### Exercise objective
The expected answer is the data below, retyped exactly.

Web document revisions
<<<<

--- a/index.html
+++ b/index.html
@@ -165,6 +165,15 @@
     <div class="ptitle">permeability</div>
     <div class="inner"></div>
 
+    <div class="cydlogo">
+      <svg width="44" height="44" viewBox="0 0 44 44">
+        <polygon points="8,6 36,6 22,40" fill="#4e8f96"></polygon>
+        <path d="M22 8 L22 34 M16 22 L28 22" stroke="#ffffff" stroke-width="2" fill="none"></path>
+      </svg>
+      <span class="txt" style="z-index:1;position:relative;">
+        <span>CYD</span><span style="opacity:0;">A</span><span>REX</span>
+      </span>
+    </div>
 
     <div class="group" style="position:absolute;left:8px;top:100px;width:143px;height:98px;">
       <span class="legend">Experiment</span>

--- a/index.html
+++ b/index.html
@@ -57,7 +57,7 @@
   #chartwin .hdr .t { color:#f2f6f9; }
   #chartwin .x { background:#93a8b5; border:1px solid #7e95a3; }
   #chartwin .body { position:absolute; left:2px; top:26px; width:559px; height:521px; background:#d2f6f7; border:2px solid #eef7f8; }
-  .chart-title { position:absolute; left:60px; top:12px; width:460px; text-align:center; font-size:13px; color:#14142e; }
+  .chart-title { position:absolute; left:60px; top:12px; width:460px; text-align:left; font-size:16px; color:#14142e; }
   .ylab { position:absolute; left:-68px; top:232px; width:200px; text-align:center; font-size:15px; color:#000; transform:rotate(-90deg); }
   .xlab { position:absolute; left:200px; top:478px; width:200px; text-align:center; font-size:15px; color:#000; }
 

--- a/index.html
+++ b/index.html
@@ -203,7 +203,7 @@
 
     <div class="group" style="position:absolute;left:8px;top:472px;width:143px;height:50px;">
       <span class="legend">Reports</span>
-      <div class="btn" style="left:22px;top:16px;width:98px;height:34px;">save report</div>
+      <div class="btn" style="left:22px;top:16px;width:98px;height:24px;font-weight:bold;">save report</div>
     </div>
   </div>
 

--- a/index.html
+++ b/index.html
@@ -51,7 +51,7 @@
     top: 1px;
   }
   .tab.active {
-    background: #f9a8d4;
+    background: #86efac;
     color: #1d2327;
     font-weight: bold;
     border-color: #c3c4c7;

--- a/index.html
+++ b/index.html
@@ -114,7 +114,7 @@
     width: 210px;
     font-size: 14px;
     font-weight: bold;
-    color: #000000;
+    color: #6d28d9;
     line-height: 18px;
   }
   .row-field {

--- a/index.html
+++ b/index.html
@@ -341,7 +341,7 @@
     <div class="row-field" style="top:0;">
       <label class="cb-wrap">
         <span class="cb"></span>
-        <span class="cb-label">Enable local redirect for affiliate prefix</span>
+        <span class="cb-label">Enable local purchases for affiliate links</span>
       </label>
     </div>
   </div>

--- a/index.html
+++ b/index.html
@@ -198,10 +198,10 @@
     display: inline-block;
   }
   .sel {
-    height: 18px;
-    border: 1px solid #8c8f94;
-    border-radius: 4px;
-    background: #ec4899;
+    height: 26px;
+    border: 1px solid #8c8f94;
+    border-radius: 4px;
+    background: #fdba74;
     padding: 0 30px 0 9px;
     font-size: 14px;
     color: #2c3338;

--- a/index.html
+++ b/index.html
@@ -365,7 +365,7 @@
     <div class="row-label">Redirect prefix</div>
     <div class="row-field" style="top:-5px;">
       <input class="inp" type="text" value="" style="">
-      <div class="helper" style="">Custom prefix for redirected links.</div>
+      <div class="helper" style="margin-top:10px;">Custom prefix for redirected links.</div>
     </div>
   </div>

>>>>

### Task response
--- a/index.html
+++ b/index.html
@@ -165,6 +165,15 @@
     <div class="ptitle">permeability</div>
     <div class="inner"></div>
 
+    <div class="cydlogo">
+      <svg width="44" height="44" viewBox="0 0 44 44">
+        <polygon points="8,6 36,6 22,40" fill="#4e8f96"></polygon>
+        <path d="M22 8 L22 34 M16 22 L28 22" stroke="#ffffff" stroke-width="2" fill="none"></path>
+      </svg>
+      <span class="txt" style="z-index:1;position:relative;">
+        <span>CYD</span><span style="opacity:0;">A</span><span>REX</span>
+      </span>
+    </div>
 
     <div class="group" style="position:absolute;left:8px;top:100px;width:143px;height:98px;">
       <span class="legend">Experiment</span>

--- a/index.html
+++ b/index.html
@@ -57,7 +57,7 @@
   #chartwin .hdr .t { color:#f2f6f9; }
   #chartwin .x { background:#93a8b5; border:1px solid #7e95a3; }
   #chartwin .body { position:absolute; left:2px; top:26px; width:559px; height:521px; background:#d2f6f7; border:2px solid #eef7f8; }
-  .chart-title { position:absolute; left:60px; top:12px; width:460px; text-align:center; font-size:13px; color:#14142e; }
+  .chart-title { position:absolute; left:60px; top:12px; width:460px; text-align:left; font-size:16px; color:#14142e; }
   .ylab { position:absolute; left:-68px; top:232px; width:200px; text-align:center; font-size:15px; color:#000; transform:rotate(-90deg); }
   .xlab { position:absolute; left:200px; top:478px; width:200px; text-align:center; font-size:15px; color:#000; }
 

--- a/index.html
+++ b/index.html
@@ -203,7 +203,7 @@
 
     <div class="group" style="position:absolute;left:8px;top:472px;width:143px;height:50px;">
       <span class="legend">Reports</span>
-      <div class="btn" style="left:22px;top:16px;width:98px;height:34px;">save report</div>
+      <div class="btn" style="left:22px;top:16px;width:98px;height:24px;font-weight:bold;">save report</div>
     </div>
   </div>
 

--- a/index.html
+++ b/index.html
@@ -51,7 +51,7 @@
     top: 1px;
   }
   .tab.active {
-    background: #f9a8d4;
+    background: #86efac;
     color: #1d2327;
     font-weight: bold;
     border-color: #c3c4c7;

--- a/index.html
+++ b/index.html
@@ -114,7 +114,7 @@
     width: 210px;
     font-size: 14px;
     font-weight: bold;
-    color: #000000;
+    color: #6d28d9;
     line-height: 18px;
   }
   .row-field {

--- a/index.html
+++ b/index.html
@@ -341,7 +341,7 @@
     <div class="row-field" style="top:0;">
       <label class="cb-wrap">
         <span class="cb"></span>
-        <span class="cb-label">Enable local redirect for affiliate prefix</span>
+        <span class="cb-label">Enable local purchases for affiliate links</span>
       </label>
     </div>
   </div>

--- a/index.html
+++ b/index.html
@@ -198,10 +198,10 @@
     display: inline-block;
   }
   .sel {
-    height: 18px;
-    border: 1px solid #8c8f94;
-    border-radius: 4px;
-    background: #ec4899;
+    height: 26px;
+    border: 1px solid #8c8f94;
+    border-radius: 4px;
+    background: #fdba74;
     padding: 0 30px 0 9px;
     font-size: 14px;
     color: #2c3338;

--- a/index.html
+++ b/index.html
@@ -365,7 +365,7 @@
     <div class="row-label">Redirect prefix</div>
     <div class="row-field" style="top:-5px;">
       <input class="inp" type="text" value="" style="">
-      <div class="helper" style="">Custom prefix for redirected links.</div>
+      <div class="helper" style="margin-top:10px;">Custom prefix for redirected links.</div>
     </div>
   </div>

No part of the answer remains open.